Supplied information below:

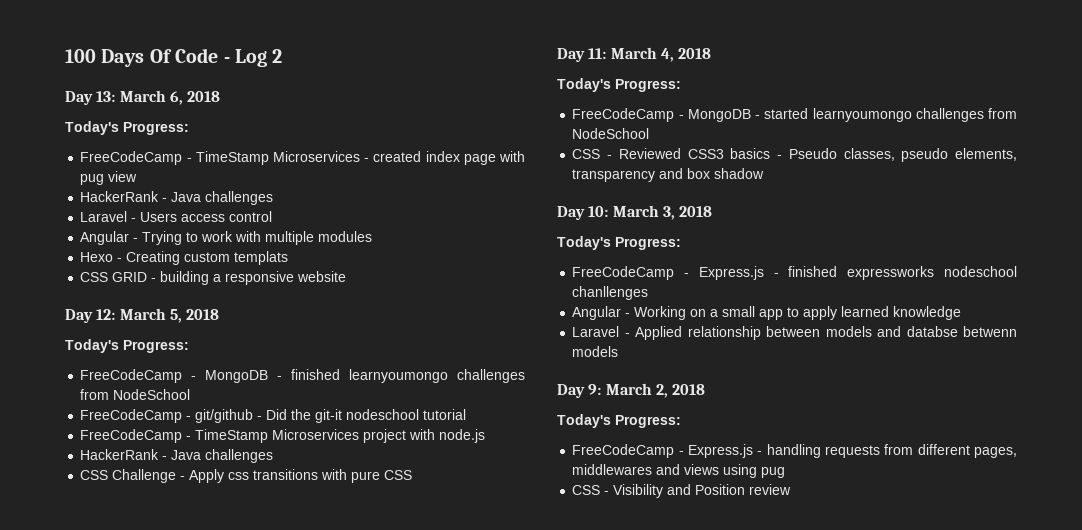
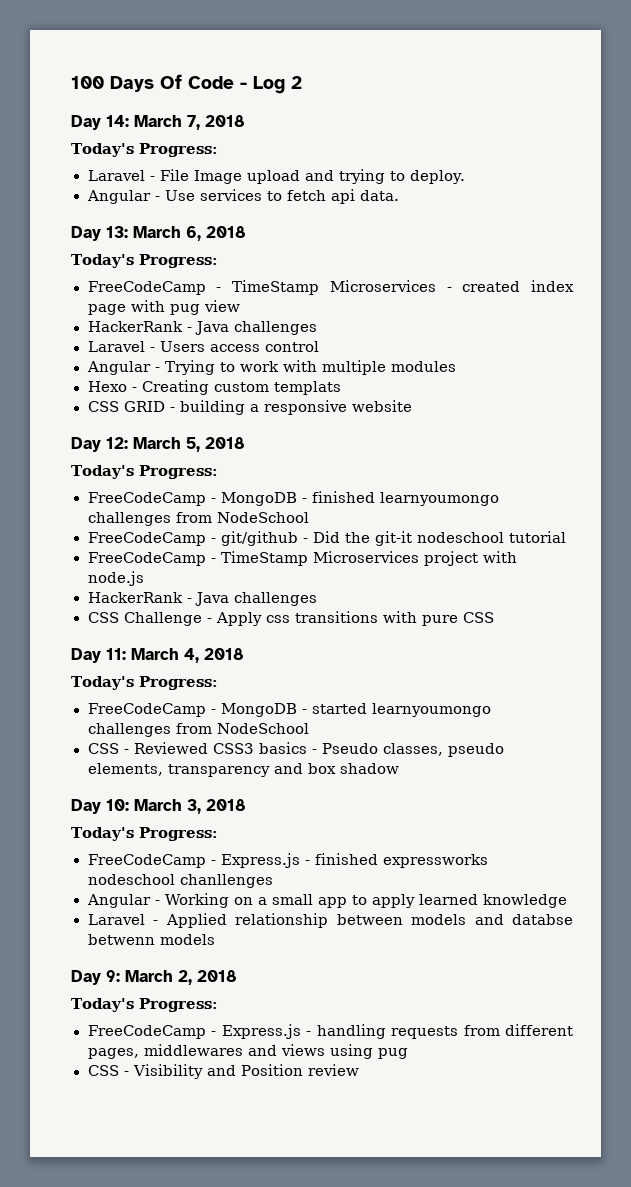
(283, 56) none -> [71,115,245,130] [71,143,218,157] [87,169,466,184] [86,189,399,204] // Day 14: March 7, 2018 // Today's Progress: // Laravel - File Image upload and trying to deploy. // Angular - Use services to fetch api data.

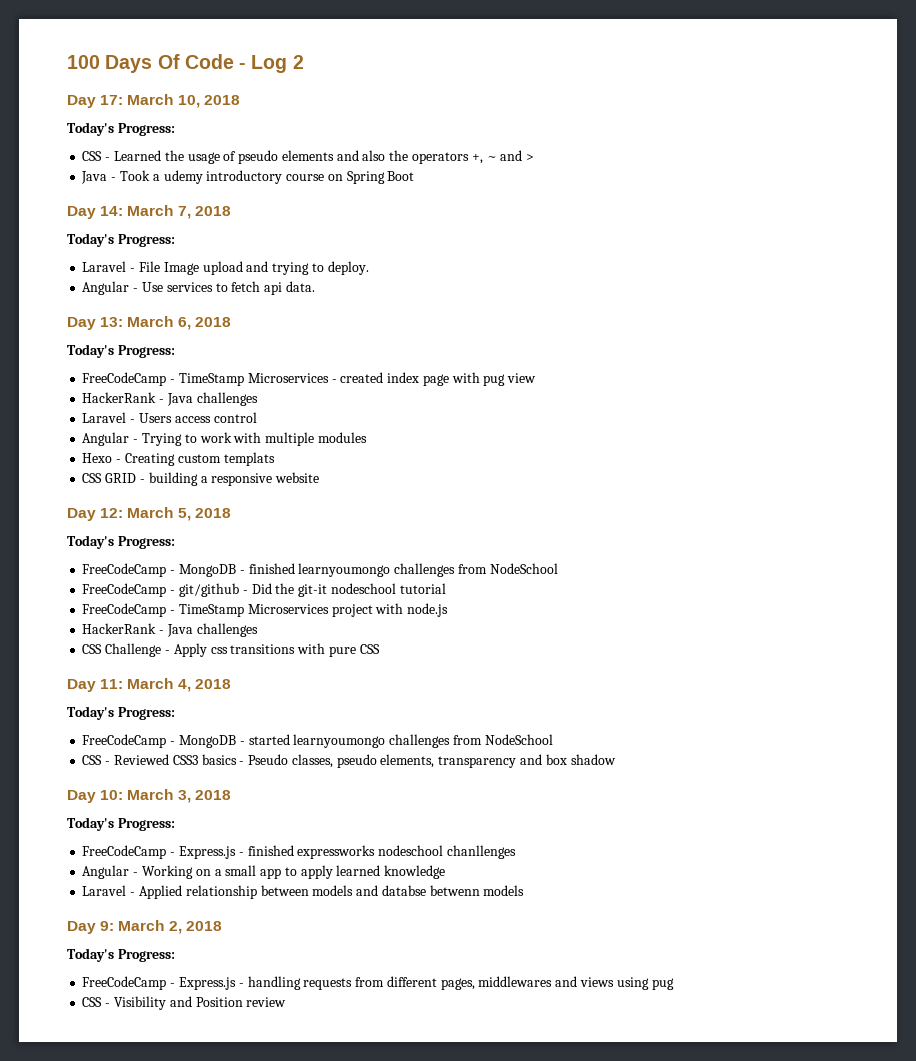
(302, 82) none -> [67,94,240,108] [67,122,175,136] [82,150,535,164] [81,170,415,184] // Day 17: March 10, 2018 // Today's Progress: // CSS - Learned the usage of pseudo elements and also the operators +, ~ and > // Java - Took a udemy introductory course on Spring Boot

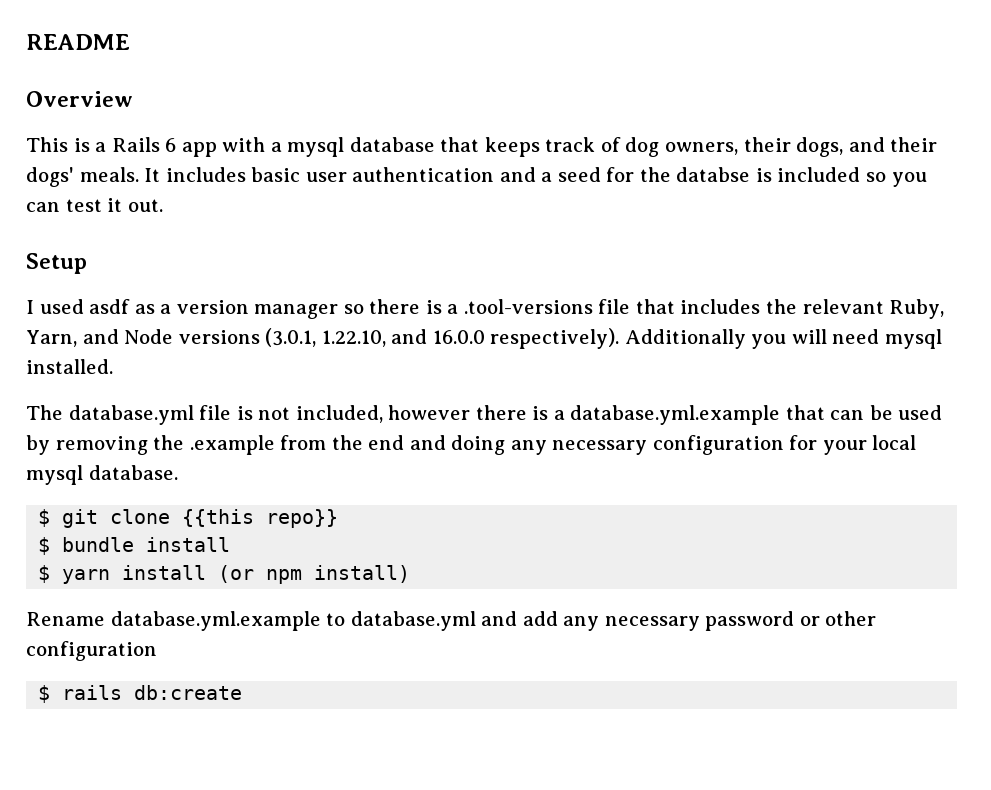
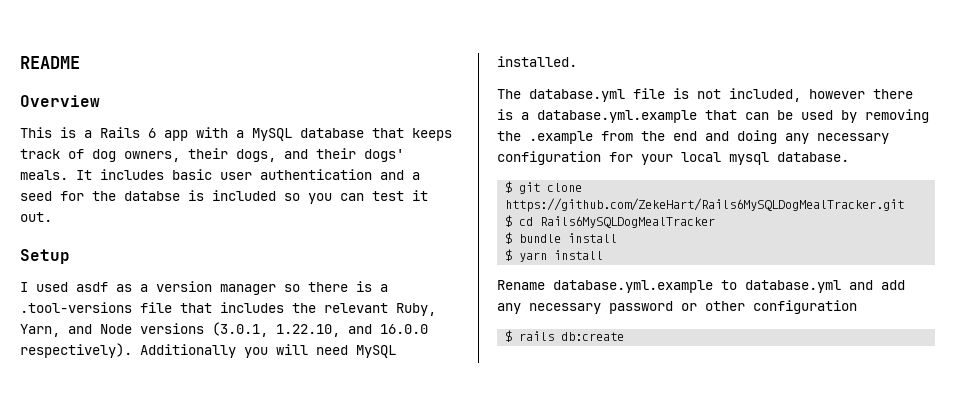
[287,137,345,157] mysql -> [252,128,292,141] MySQL
[884,329,942,349] mysql -> [356,345,396,358] MySQL
[182,509,339,528] {{this repo}} -> [505,198,905,212] [505,215,716,228] https://github.com/ZekeHart/Rails6MySQLDogMealTracker.git // $ cd Rails6MySQLDogMealTracker
[218,565,411,584] (or npm install) -> (604, 255) none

End of Supplied information.

Task goal -> Exactly the lines from the one containing "[287,137,345,157] mysql ->" through the end of the records above should be returned, with both ends kept.

Exercise output ->
[287,137,345,157] mysql -> [252,128,292,141] MySQL
[884,329,942,349] mysql -> [356,345,396,358] MySQL
[182,509,339,528] {{this repo}} -> [505,198,905,212] [505,215,716,228] https://github.com/ZekeHart/Rails6MySQLDogMealTracker.git // $ cd Rails6MySQLDogMealTracker
[218,565,411,584] (or npm install) -> (604, 255) none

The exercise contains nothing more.